(Excerpts from a dataset)

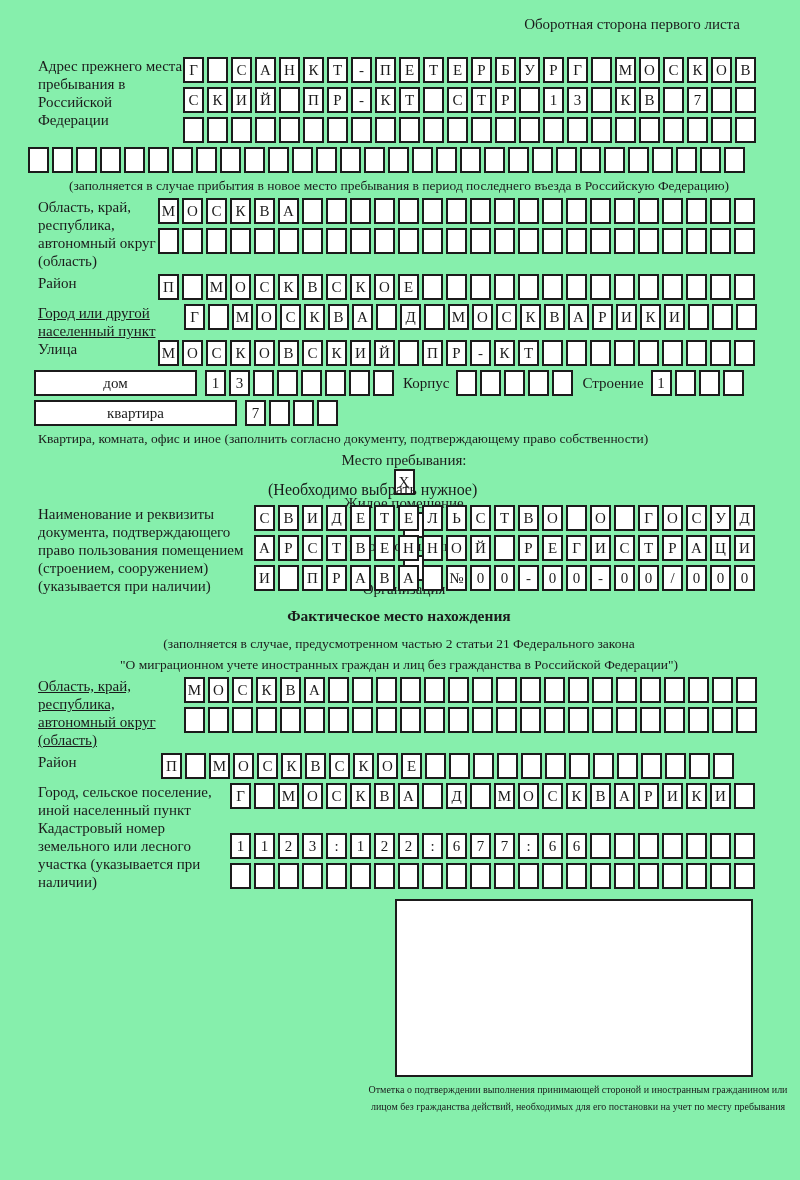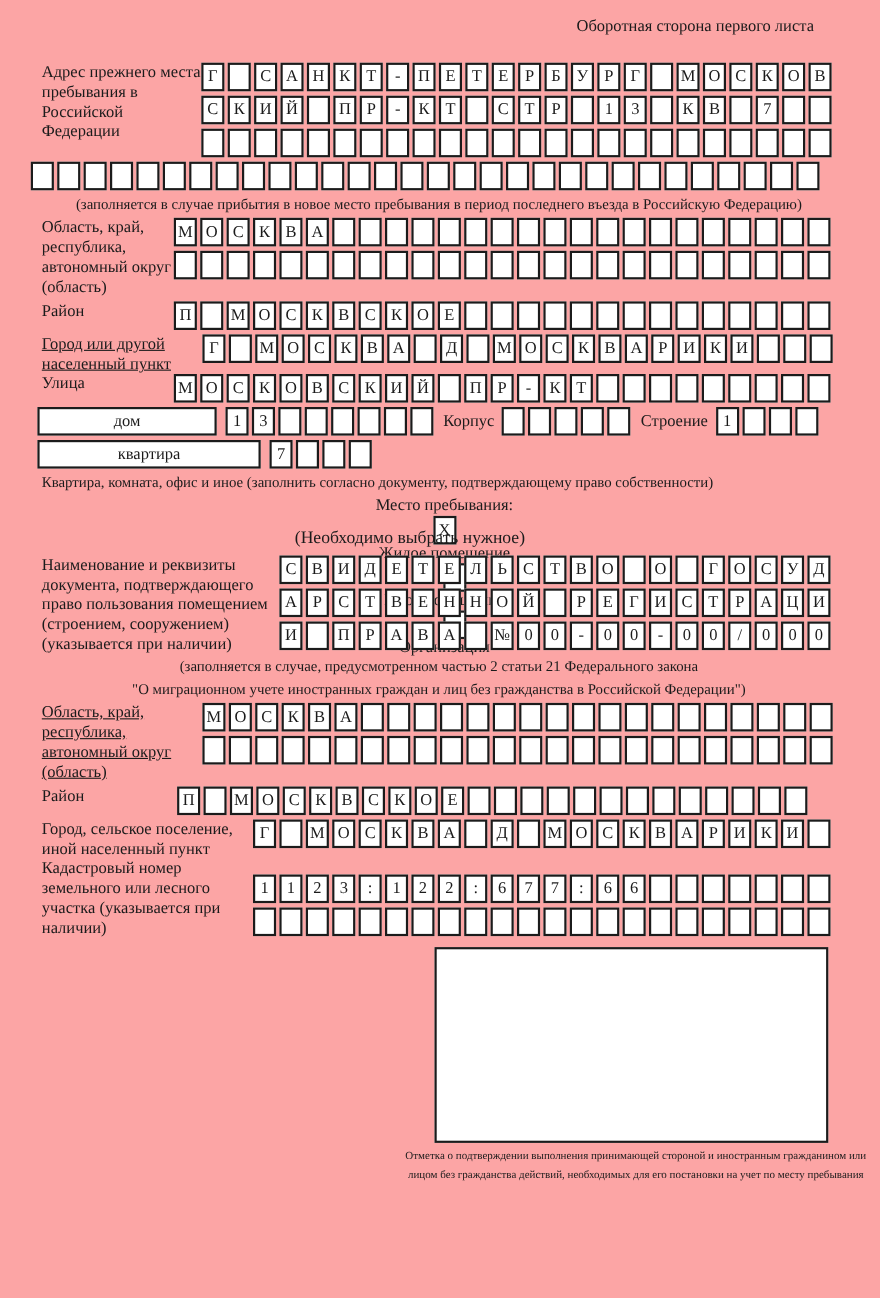--- a/index.html
+++ b/index.html
@@ -1,21 +1,21 @@
 <!DOCTYPE html>
 <html><head>
 <meta charset="utf-8">
 <style>
   html,body{margin:0;padding:0;background:#ffffff;}
   .page{
     position:relative;
     width:800px;height:1180px;box-sizing:border-box;
     padding:0 30px 0 28px;overflow:hidden;
     font-family:"Liberation Serif","DejaVu Serif",serif;
-    color:#1b1b1b;background:#fca5a5;
+    color:#1b1b1b;background:#86efac;
   }
   .corner-note{margin:16px 30px 24px 0;text-align:right;font-size:15px;}
   .row-flex{display:flex;align-items:flex-start;}
   .label-col{flex-shrink:0;box-sizing:border-box;padding-left:10px;font-size:15px;line-height:18px;}
   .lw-155{width:155px;}
   .lw-130{width:130px;}
   .lw-156{width:156px;text-decoration:underline;}
   .lw-133{width:133px;}
   .lw-202{width:202px;}
   .lw-226{width:226px;}
@@ -112,20 +112,21 @@
 
   <div class="row-flex">
     <div class="label-col lw-226">Наименование и реквизиты документа, подтверждающего право пользования помещением (строением, сооружением) (указывается при наличии)</div>
     <div class="boxes-col">
       <div class="cells-row"><span class="cell">С</span><span class="cell">В</span><span class="cell">И</span><span class="cell">Д</span><span class="cell">Е</span><span class="cell">Т</span><span class="cell">Е</span><span class="cell">Л</span><span class="cell">Ь</span><span class="cell">С</span><span class="cell">Т</span><span class="cell">В</span><span class="cell">О</span><span class="cell"></span><span class="cell">О</span><span class="cell"></span><span class="cell">Г</span><span class="cell">О</span><span class="cell">С</span><span class="cell">У</span><span class="cell">Д</span></div>
       <div class="cells-row"><span class="cell">А</span><span class="cell">Р</span><span class="cell">С</span><span class="cell">Т</span><span class="cell">В</span><span class="cell">Е</span><span class="cell">Н</span><span class="cell">Н</span><span class="cell">О</span><span class="cell">Й</span><span class="cell"></span><span class="cell">Р</span><span class="cell">Е</span><span class="cell">Г</span><span class="cell">И</span><span class="cell">С</span><span class="cell">Т</span><span class="cell">Р</span><span class="cell">А</span><span class="cell">Ц</span><span class="cell">И</span></div>
       <div class="cells-row"><span class="cell">И</span><span class="cell"></span><span class="cell">П</span><span class="cell">Р</span><span class="cell">А</span><span class="cell">В</span><span class="cell">А</span><span class="cell"></span><span class="cell">№</span><span class="cell">0</span><span class="cell">0</span><span class="cell">-</span><span class="cell">0</span><span class="cell">0</span><span class="cell">-</span><span class="cell">0</span><span class="cell">0</span><span class="cell">/</span><span class="cell">0</span><span class="cell">0</span><span class="cell">0</span></div>
     </div>
   </div>
 
+  <div class="sub-heading">Фактическое место нахождения</div>
   <div class="center-note">(заполняется в случае, предусмотренном частью 2 статьи 21 Федерального закона</div>
   <div class="center-note">"О миграционном учете иностранных граждан и лиц без гражданства в Российской Федерации")</div>
 
   <div class="row-flex">
     <div class="label-col lw-156">Область, край, республика, автономный округ (область)</div>
     <div class="boxes-col">
       <div class="cells-row"><span class="cell">М</span><span class="cell">О</span><span class="cell">С</span><span class="cell">К</span><span class="cell">В</span><span class="cell">А</span><span class="cell"></span><span class="cell"></span><span class="cell"></span><span class="cell"></span><span class="cell"></span><span class="cell"></span><span class="cell"></span><span class="cell"></span><span class="cell"></span><span class="cell"></span><span class="cell"></span><span class="cell"></span><span class="cell"></span><span class="cell"></span><span class="cell"></span><span class="cell"></span><span class="cell"></span><span class="cell"></span></div>
       <div class="cells-row"><span class="cell"></span><span class="cell"></span><span class="cell"></span><span class="cell"></span><span class="cell"></span><span class="cell"></span><span class="cell"></span><span class="cell"></span><span class="cell"></span><span class="cell"></span><span class="cell"></span><span class="cell"></span><span class="cell"></span><span class="cell"></span><span class="cell"></span><span class="cell"></span><span class="cell"></span><span class="cell"></span><span class="cell"></span><span class="cell"></span><span class="cell"></span><span class="cell"></span><span class="cell"></span><span class="cell"></span></div>
     </div>
   </div>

:: WHAT TO DO ::
Every line above must appear in the answer unchanged, and no picture may appear in it.

:: REPLY ::
--- a/index.html
+++ b/index.html
@@ -1,21 +1,21 @@
 <!DOCTYPE html>
 <html><head>
 <meta charset="utf-8">
 <style>
   html,body{margin:0;padding:0;background:#ffffff;}
   .page{
     position:relative;
     width:800px;height:1180px;box-sizing:border-box;
     padding:0 30px 0 28px;overflow:hidden;
     font-family:"Liberation Serif","DejaVu Serif",serif;
-    color:#1b1b1b;background:#fca5a5;
+    color:#1b1b1b;background:#86efac;
   }
   .corner-note{margin:16px 30px 24px 0;text-align:right;font-size:15px;}
   .row-flex{display:flex;align-items:flex-start;}
   .label-col{flex-shrink:0;box-sizing:border-box;padding-left:10px;font-size:15px;line-height:18px;}
   .lw-155{width:155px;}
   .lw-130{width:130px;}
   .lw-156{width:156px;text-decoration:underline;}
   .lw-133{width:133px;}
   .lw-202{width:202px;}
   .lw-226{width:226px;}
@@ -112,20 +112,21 @@
 
   <div class="row-flex">
     <div class="label-col lw-226">Наименование и реквизиты документа, подтверждающего право пользования помещением (строением, сооружением) (указывается при наличии)</div>
     <div class="boxes-col">
       <div class="cells-row"><span class="cell">С</span><span class="cell">В</span><span class="cell">И</span><span class="cell">Д</span><span class="cell">Е</span><span class="cell">Т</span><span class="cell">Е</span><span class="cell">Л</span><span class="cell">Ь</span><span class="cell">С</span><span class="cell">Т</span><span class="cell">В</span><span class="cell">О</span><span class="cell"></span><span class="cell">О</span><span class="cell"></span><span class="cell">Г</span><span class="cell">О</span><span class="cell">С</span><span class="cell">У</span><span class="cell">Д</span></div>
       <div class="cells-row"><span class="cell">А</span><span class="cell">Р</span><span class="cell">С</span><span class="cell">Т</span><span class="cell">В</span><span class="cell">Е</span><span class="cell">Н</span><span class="cell">Н</span><span class="cell">О</span><span class="cell">Й</span><span class="cell"></span><span class="cell">Р</span><span class="cell">Е</span><span class="cell">Г</span><span class="cell">И</span><span class="cell">С</span><span class="cell">Т</span><span class="cell">Р</span><span class="cell">А</span><span class="cell">Ц</span><span class="cell">И</span></div>
       <div class="cells-row"><span class="cell">И</span><span class="cell"></span><span class="cell">П</span><span class="cell">Р</span><span class="cell">А</span><span class="cell">В</span><span class="cell">А</span><span class="cell"></span><span class="cell">№</span><span class="cell">0</span><span class="cell">0</span><span class="cell">-</span><span class="cell">0</span><span class="cell">0</span><span class="cell">-</span><span class="cell">0</span><span class="cell">0</span><span class="cell">/</span><span class="cell">0</span><span class="cell">0</span><span class="cell">0</span></div>
     </div>
   </div>
 
+  <div class="sub-heading">Фактическое место нахождения</div>
   <div class="center-note">(заполняется в случае, предусмотренном частью 2 статьи 21 Федерального закона</div>
   <div class="center-note">"О миграционном учете иностранных граждан и лиц без гражданства в Российской Федерации")</div>
 
   <div class="row-flex">
     <div class="label-col lw-156">Область, край, республика, автономный округ (область)</div>
     <div class="boxes-col">
       <div class="cells-row"><span class="cell">М</span><span class="cell">О</span><span class="cell">С</span><span class="cell">К</span><span class="cell">В</span><span class="cell">А</span><span class="cell"></span><span class="cell"></span><span class="cell"></span><span class="cell"></span><span class="cell"></span><span class="cell"></span><span class="cell"></span><span class="cell"></span><span class="cell"></span><span class="cell"></span><span class="cell"></span><span class="cell"></span><span class="cell"></span><span class="cell"></span><span class="cell"></span><span class="cell"></span><span class="cell"></span><span class="cell"></span></div>
       <div class="cells-row"><span class="cell"></span><span class="cell"></span><span class="cell"></span><span class="cell"></span><span class="cell"></span><span class="cell"></span><span class="cell"></span><span class="cell"></span><span class="cell"></span><span class="cell"></span><span class="cell"></span><span class="cell"></span><span class="cell"></span><span class="cell"></span><span class="cell"></span><span class="cell"></span><span class="cell"></span><span class="cell"></span><span class="cell"></span><span class="cell"></span><span class="cell"></span><span class="cell"></span><span class="cell"></span><span class="cell"></span></div>
     </div>
   </div>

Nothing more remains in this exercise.